WORK INSTRUCTION
Reproduce exactly, and nothing but, the lines between the one with "[177,683,479,696] [43,720,73,730] ..." and the end of the entries, both ends included.

INFORMATION SUPPLIED
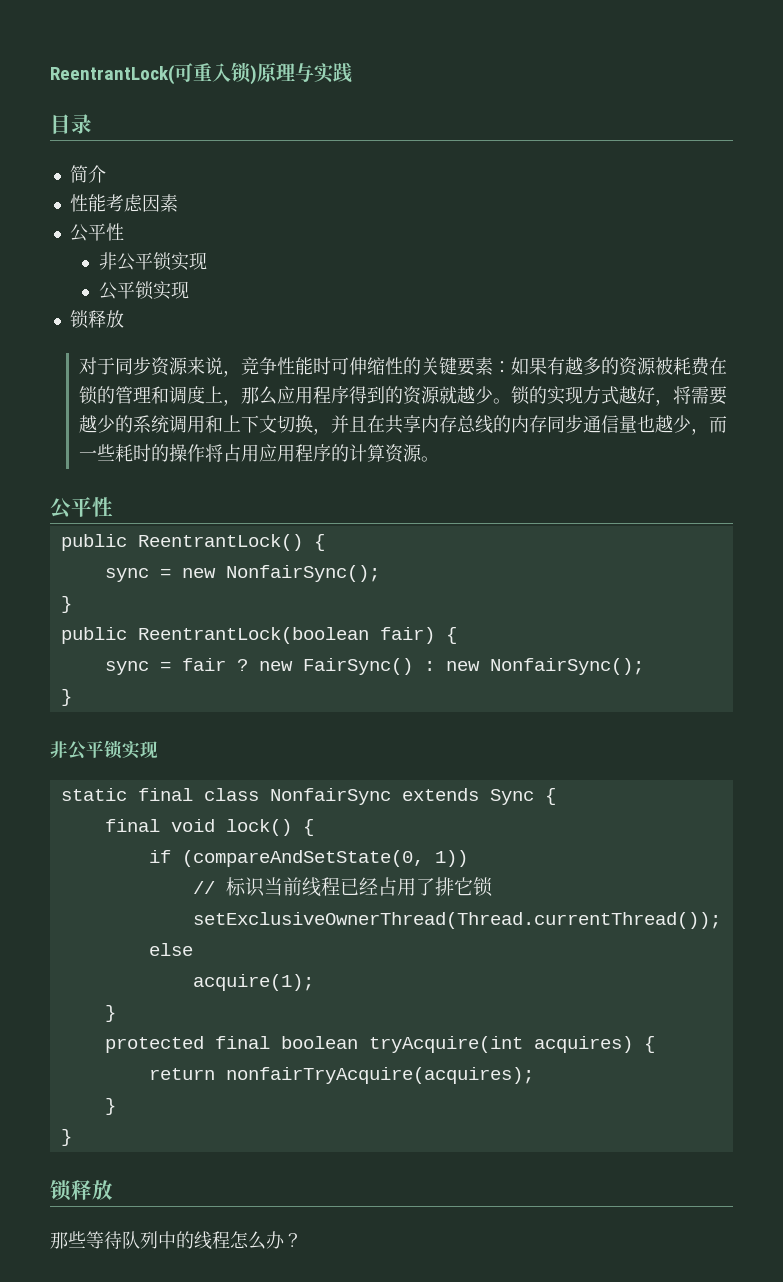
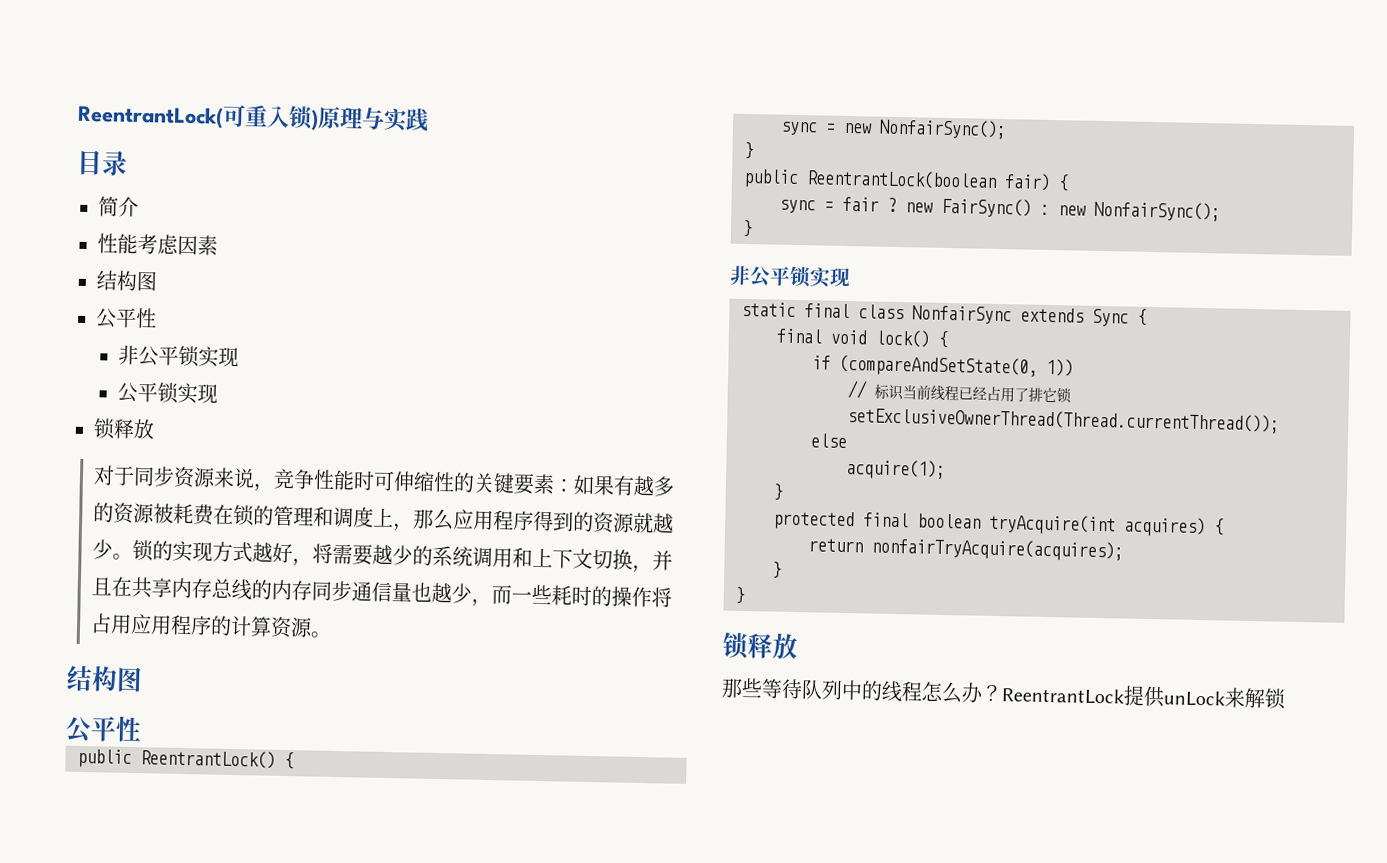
(178, 203) none -> [96,270,158,292] // 结构图
(439, 459) none -> [66,665,143,693] // 结构图
(302, 1240) none -> [1001,685,1287,710] ReentrantLock提供unLock来解锁

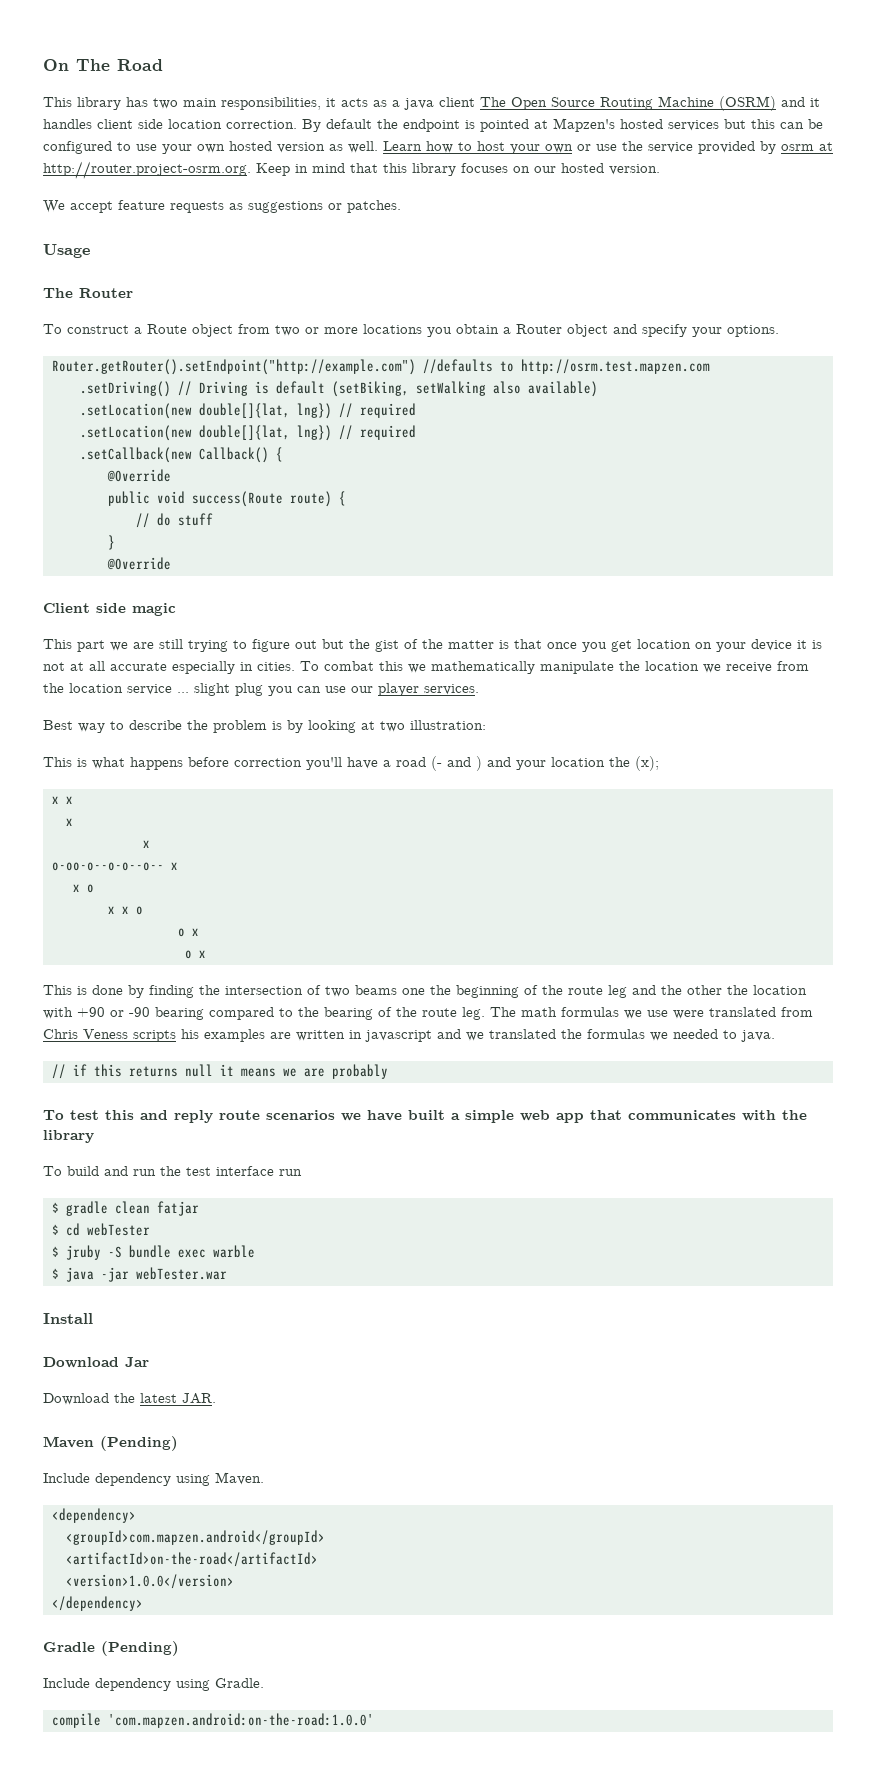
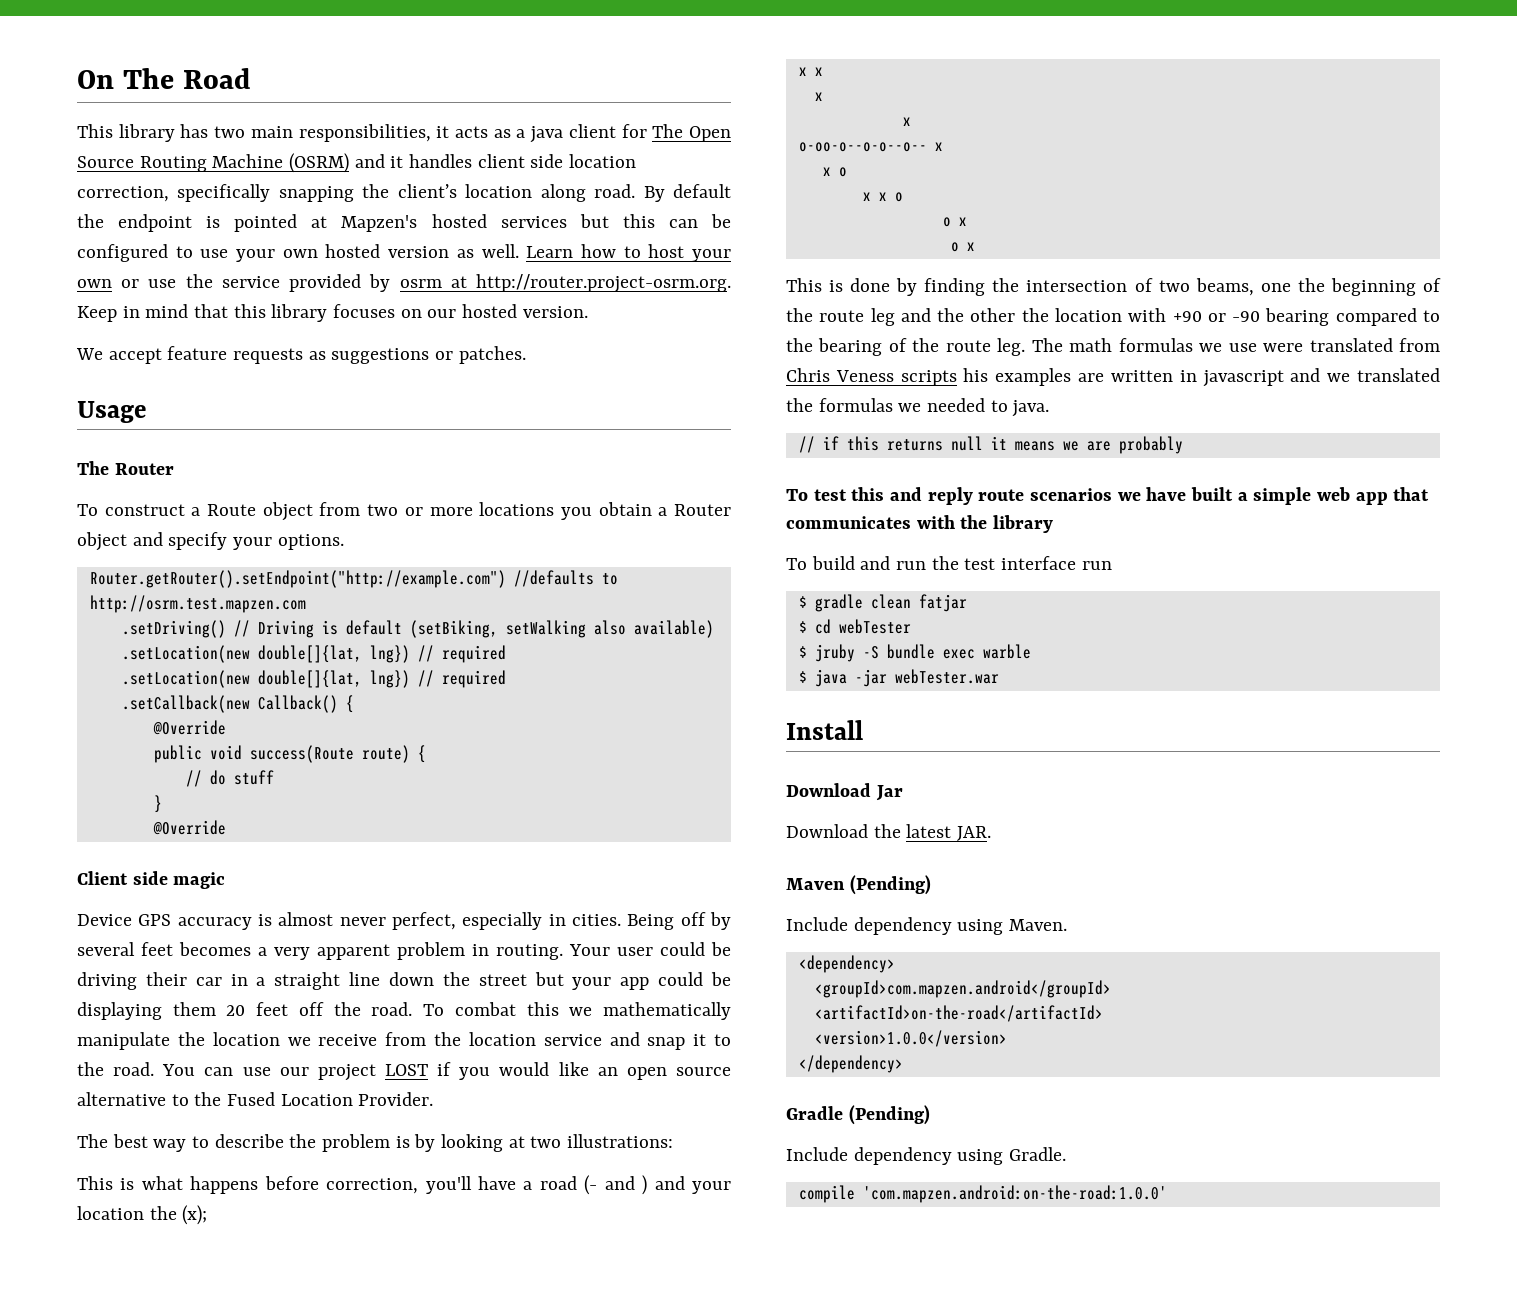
(475, 102) none -> [621,124,647,138] for
[226,120,297,129] correction. -> [77,184,636,202] correction, specifically snapping the client’s location along road.
[43,639,822,652] [43,661,295,674] This part we are still trying to figure out but the gist of the matter is that once you get location on your device it is not at all accurate especially in cities. -> [77,912,732,930] [77,942,731,960] [77,972,731,990] [77,1002,413,1020] Device GPS accuracy is almost never perfect, especially in cities. Being off by several feet becomes a very apparent problem in routing. Your user could be driving their car in a straight line down the street but your app could be displaying them 20 feet off the road.
[177,683,479,696] [43,720,73,730] ... slight plug you can use our player services. // Best -> [609,1032,732,1050] [77,1062,731,1081] [77,1092,434,1106] [77,1134,148,1148] and snap it to the road. You can use our project LOST if you would like an open source alternative to the Fused Location Provider. // The best
[410,720,486,730] illustration: -> [567,1134,674,1148] illustrations:
[234,758,302,767] correction -> [326,1178,419,1194] correction,
[355,985,397,995] beams -> [1195,278,1254,296] beams,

SOLUTION FOR THIS PROBLEM
[177,683,479,696] [43,720,73,730] ... slight plug you can use our player services. // Best -> [609,1032,732,1050] [77,1062,731,1081] [77,1092,434,1106] [77,1134,148,1148] and snap it to the road. You can use our project LOST if you would like an open source alternative to the Fused Location Provider. // The best
[410,720,486,730] illustration: -> [567,1134,674,1148] illustrations:
[234,758,302,767] correction -> [326,1178,419,1194] correction,
[355,985,397,995] beams -> [1195,278,1254,296] beams,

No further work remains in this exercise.